I just saw a show of German Expressionist printmaking that definitely took political stances – Kathe Kollwitz, Max Beckmann and the like.
http://www.lacma.org/art/InstallRifkind.aspx
Successful political works have qualities that transcend their political issue. The best ones succeed formally, and appeal to humanity beyond political sympathies. They work with the nature of art rather than working to undermine it. Most importantly, they live out their lives as actual objects rather than hooks for some kind of pseudo-intellectual rumination.
Here’s a peculiar coincidence: http://www.wasteaudit.com/dojo/6/v.jsp?p=/experience-hines
Pwyll, I read your comment about Cloaca, and thus warned, I was certain I would not laugh. And yet I did! Truly hilarious.
Clazy,
I’m glad to hear someone else found it funny. I know my reaction was idiosyncratic.

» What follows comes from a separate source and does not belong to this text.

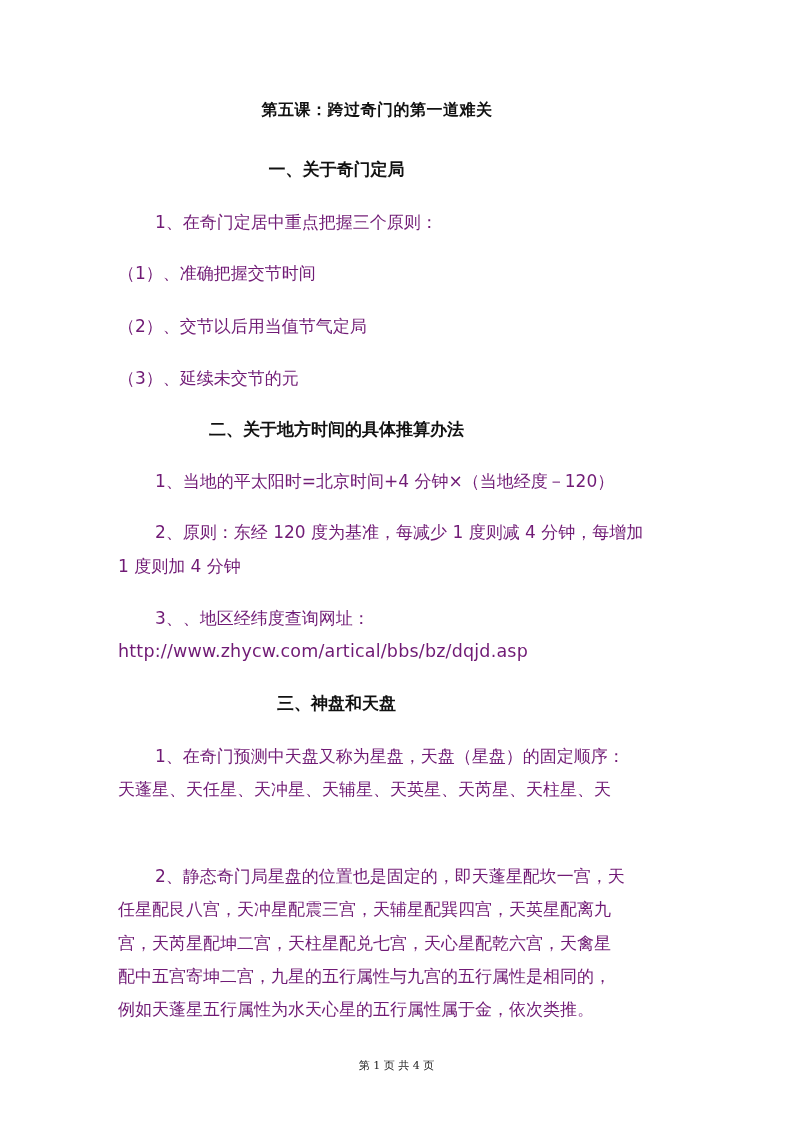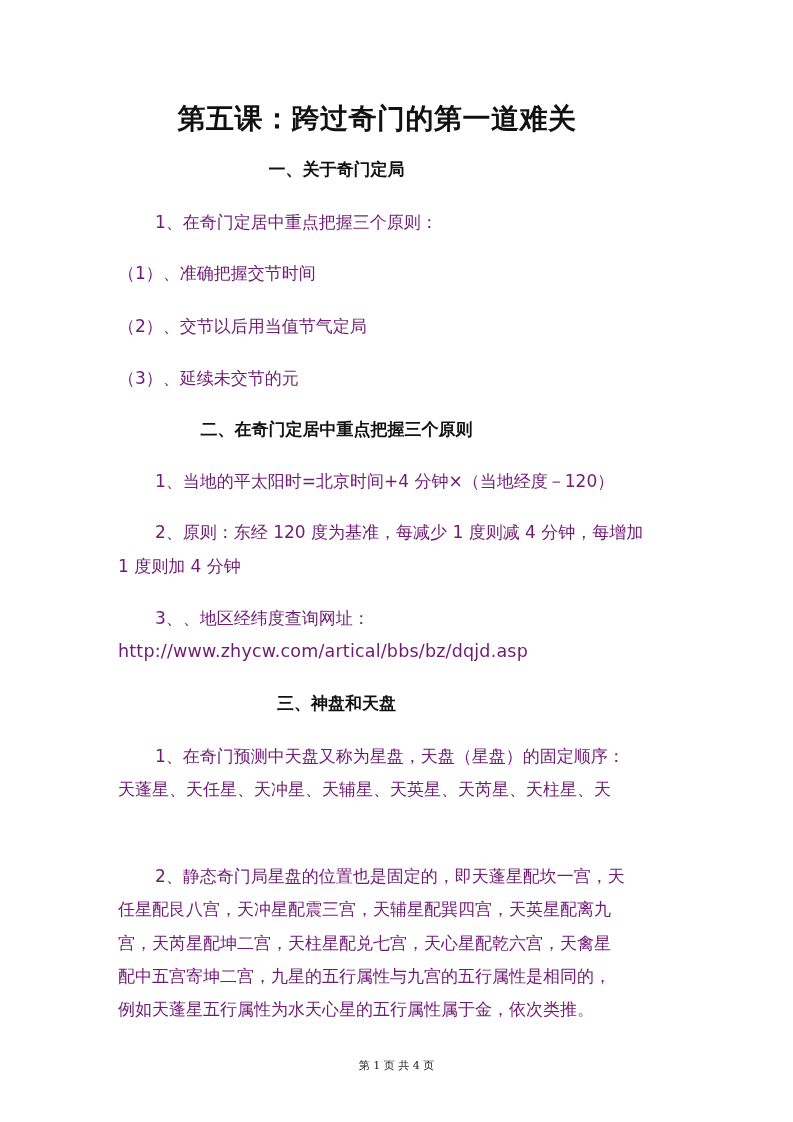"第五课：跨过奇门的第一道难关" .title { font-size: 28px -> 16px }
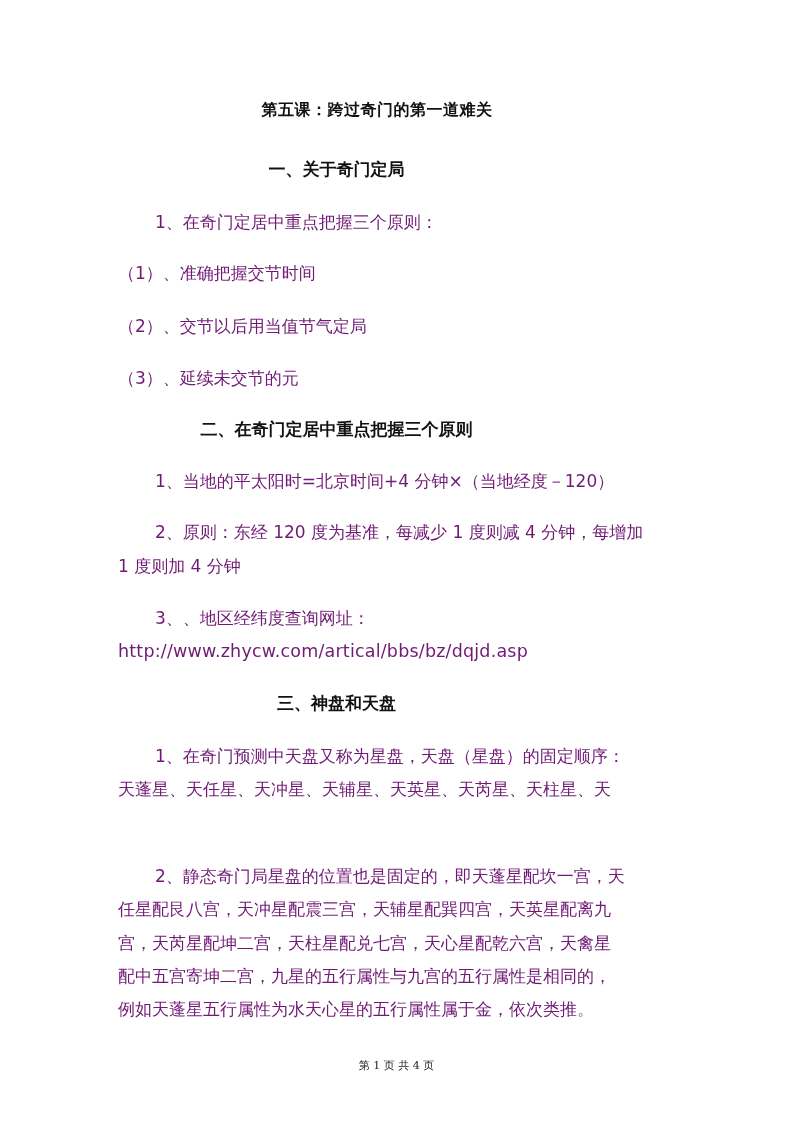"二、在奇门定居中重点把握三个原则" div.h2 { text: 在奇门定居中重点把握三个原则 -> 关于地方时间的具体推算办法 }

For a day or so after encountering Cloaca I suffered from randomly timed impulses to grin or laugh outright. One time my wife was talking to me about some issues at her work, and I was trying hard not to laugh. There is no way I could have made her believe that I was laughing about Cloaca. Even worse, if she believed me and then took a look at Cloaca she might have concluded that I am deranged. And I might have had to agree.